И вот Корнеевы из тракторной кабины вылезли, да на месте ошарашенно и застыли. Удивляться, пугаться тут было чему. Те из переселенцев, что приехали чуть раньше, торопливо, обгоняя сосед соседа, сгружали прямо «с колес» телят, кур, поросят, коров, тужились их втолкать в немыслимо тесные сарайки. Крики, брань людская, мычание, визги, кудахтанье копытной, рогатой да пернатой живности сливались в один невообразимый гул. Со скарбом домашним выгружались люди и возле крылец-подъездов. Там тоже все орало, стучало, гремело. Трещала застрявшая в дверях мебель, вдребезги билась о бетон лестничных ступеней оброненная в спешке посуда.
Мать смотрела, смотрела — чуть не заплакала:
— Господи! Мне такого и во сне не снилось! Разве это новоселье? Это сумасшествие какое-то!
Отец нахмурился:
— Мы еще квартиры не видели… Стойте у трактора, я пойду за ключами. Тут должен быть где-то кто-то старший.
Отец ушел, а мать все глядела на то, что вокруг происходило, качала головою:
— Ой-ой!
Колька тоже готов был заойкать. Помалкивал потому лишь, что знал: когда мать в расстройстве, вслух при ней лучше не говорить ничего.
Ключ не очень скоро, но отец принес. На ключе болталась бирка с номером квартиры. Прихватив с тракторного прицепа узлы, чемодан, Корнеевы пошли искать эту квартиру. Вход в нее обнаружился на площадке третьего этажа, да ключ там вставлять было некуда и незачем. Вместо врезного замка в двери зиял глубокий, пустой паз, и полураспахнутое полотно дверное ходило под сквозняком туда-сюда: «Скрипы-скрипы… Скрипы-скрипы…»
Лицо матери стало еще сумрачней:
— Ключ есть, замка нет… Насмешка что ль?
Отец потрогал пустой паз, глухо сказал:
— Не насмешка… Растащиловка! Не успели поставить, тут же свистнули.
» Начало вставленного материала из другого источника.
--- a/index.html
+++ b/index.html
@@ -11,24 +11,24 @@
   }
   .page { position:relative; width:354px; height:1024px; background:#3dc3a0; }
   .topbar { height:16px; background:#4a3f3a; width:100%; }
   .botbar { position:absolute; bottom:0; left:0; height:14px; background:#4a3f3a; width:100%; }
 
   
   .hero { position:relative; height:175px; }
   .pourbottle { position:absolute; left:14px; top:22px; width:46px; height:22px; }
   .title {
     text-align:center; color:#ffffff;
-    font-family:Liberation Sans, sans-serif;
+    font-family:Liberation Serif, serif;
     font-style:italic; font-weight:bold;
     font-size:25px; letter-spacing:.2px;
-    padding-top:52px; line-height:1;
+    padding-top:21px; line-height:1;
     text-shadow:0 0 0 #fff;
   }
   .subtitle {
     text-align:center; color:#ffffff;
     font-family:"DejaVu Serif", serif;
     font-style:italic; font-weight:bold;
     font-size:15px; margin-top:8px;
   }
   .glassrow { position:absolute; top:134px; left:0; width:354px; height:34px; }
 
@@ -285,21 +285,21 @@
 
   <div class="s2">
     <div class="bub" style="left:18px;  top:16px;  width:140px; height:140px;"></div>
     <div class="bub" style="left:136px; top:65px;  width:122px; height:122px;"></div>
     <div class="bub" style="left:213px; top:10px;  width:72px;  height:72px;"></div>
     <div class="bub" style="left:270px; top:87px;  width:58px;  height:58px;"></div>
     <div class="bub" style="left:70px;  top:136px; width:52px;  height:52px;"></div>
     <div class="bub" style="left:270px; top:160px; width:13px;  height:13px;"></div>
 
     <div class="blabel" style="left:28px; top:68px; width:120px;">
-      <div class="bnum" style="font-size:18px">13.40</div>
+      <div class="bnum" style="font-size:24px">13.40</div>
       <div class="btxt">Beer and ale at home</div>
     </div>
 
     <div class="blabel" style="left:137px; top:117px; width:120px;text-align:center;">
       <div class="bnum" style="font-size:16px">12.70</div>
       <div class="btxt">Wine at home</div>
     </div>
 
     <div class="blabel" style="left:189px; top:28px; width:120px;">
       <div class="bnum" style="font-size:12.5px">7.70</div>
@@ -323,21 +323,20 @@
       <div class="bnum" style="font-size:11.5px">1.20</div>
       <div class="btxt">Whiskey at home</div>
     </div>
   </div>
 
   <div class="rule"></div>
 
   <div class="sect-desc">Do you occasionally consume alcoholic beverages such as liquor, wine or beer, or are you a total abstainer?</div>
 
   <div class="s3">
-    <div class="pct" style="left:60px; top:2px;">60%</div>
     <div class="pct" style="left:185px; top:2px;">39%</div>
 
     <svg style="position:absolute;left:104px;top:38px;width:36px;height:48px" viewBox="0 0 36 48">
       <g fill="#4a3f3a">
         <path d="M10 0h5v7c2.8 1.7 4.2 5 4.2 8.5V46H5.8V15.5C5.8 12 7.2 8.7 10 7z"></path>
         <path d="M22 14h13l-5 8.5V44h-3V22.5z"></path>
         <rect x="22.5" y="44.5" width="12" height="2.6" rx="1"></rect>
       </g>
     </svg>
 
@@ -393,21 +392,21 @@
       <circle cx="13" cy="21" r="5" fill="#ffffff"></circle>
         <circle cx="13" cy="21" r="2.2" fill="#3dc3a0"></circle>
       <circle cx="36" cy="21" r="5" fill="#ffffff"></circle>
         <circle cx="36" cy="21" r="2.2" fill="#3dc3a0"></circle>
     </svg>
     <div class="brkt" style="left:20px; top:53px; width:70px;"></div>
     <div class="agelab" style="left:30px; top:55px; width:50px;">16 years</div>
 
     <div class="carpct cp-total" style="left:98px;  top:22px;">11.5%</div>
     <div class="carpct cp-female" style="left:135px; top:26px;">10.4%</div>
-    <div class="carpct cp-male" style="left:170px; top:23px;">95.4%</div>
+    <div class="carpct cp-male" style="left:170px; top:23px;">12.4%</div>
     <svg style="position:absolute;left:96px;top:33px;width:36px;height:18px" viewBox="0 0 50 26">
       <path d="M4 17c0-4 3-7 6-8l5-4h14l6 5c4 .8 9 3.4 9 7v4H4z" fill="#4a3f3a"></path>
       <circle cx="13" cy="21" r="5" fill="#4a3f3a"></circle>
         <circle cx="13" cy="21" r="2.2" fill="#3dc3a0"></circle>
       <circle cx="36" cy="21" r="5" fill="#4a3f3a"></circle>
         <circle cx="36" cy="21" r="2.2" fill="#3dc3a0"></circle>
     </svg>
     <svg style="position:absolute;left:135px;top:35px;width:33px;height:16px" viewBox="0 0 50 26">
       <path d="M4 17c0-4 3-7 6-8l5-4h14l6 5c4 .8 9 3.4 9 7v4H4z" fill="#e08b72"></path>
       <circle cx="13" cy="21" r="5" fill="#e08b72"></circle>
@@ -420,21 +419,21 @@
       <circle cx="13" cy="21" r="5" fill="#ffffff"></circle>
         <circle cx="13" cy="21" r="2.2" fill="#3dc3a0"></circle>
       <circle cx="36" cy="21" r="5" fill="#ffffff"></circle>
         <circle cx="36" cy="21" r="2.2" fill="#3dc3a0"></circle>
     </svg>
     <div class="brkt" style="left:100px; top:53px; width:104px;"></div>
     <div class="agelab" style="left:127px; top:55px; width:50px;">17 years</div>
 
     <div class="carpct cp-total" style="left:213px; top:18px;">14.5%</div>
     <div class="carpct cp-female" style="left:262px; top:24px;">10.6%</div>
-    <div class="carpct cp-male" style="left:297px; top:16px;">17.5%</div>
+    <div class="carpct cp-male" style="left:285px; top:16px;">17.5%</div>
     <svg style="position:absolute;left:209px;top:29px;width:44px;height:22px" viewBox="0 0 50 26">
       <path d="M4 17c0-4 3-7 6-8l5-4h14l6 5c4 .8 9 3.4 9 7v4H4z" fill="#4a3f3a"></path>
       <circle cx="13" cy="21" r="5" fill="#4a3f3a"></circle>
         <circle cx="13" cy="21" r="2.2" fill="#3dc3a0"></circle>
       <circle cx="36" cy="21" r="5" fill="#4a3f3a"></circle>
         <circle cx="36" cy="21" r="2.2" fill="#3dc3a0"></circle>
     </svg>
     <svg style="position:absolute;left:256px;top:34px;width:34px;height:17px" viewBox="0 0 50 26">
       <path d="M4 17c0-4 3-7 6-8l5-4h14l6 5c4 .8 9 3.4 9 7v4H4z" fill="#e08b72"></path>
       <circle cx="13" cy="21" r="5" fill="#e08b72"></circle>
Не обрадовала и сама квартира с двумя тесными комнатенками, с похожей на чулан кухонкой.
В сравнении с отчею избой, с ее обширным подворьем, с ее окошками, смотрящими почти на все стороны вольного света, было здесь все неприютно, хмуро, чуждо.
Не успели войти, — над головами по потолку кто-то застучал, загрохал, вселяясь выше этажом. За стенкой у соседей кто-то с кем-то заспорил таким раскатистым басом, что загудела сама стенка. А тут, в квартирёшке, все-все вокруг: горбатый, скрипучий пол, узкие подоконники, оконные стекла были густо зашлепаны известью, воздух в комнатах стоял едкий, сырой. Зато из кухонного крана вода не лилась, только капала; на месте капели этой, в раковине, расплылась огромная, ярко-рыжая клякса.
Колька подставил под капли пригоршню, понюхал, сморщился, выплеснул, обтер ладонь об штаны.
И тут же вспомнил свой колодец у избы во дворе; вспомнил, как в нем, в его головокружительной глуби, в его далеком водяном зеркальце даже в полдень удивительно отражаются чистые, небесные звезды.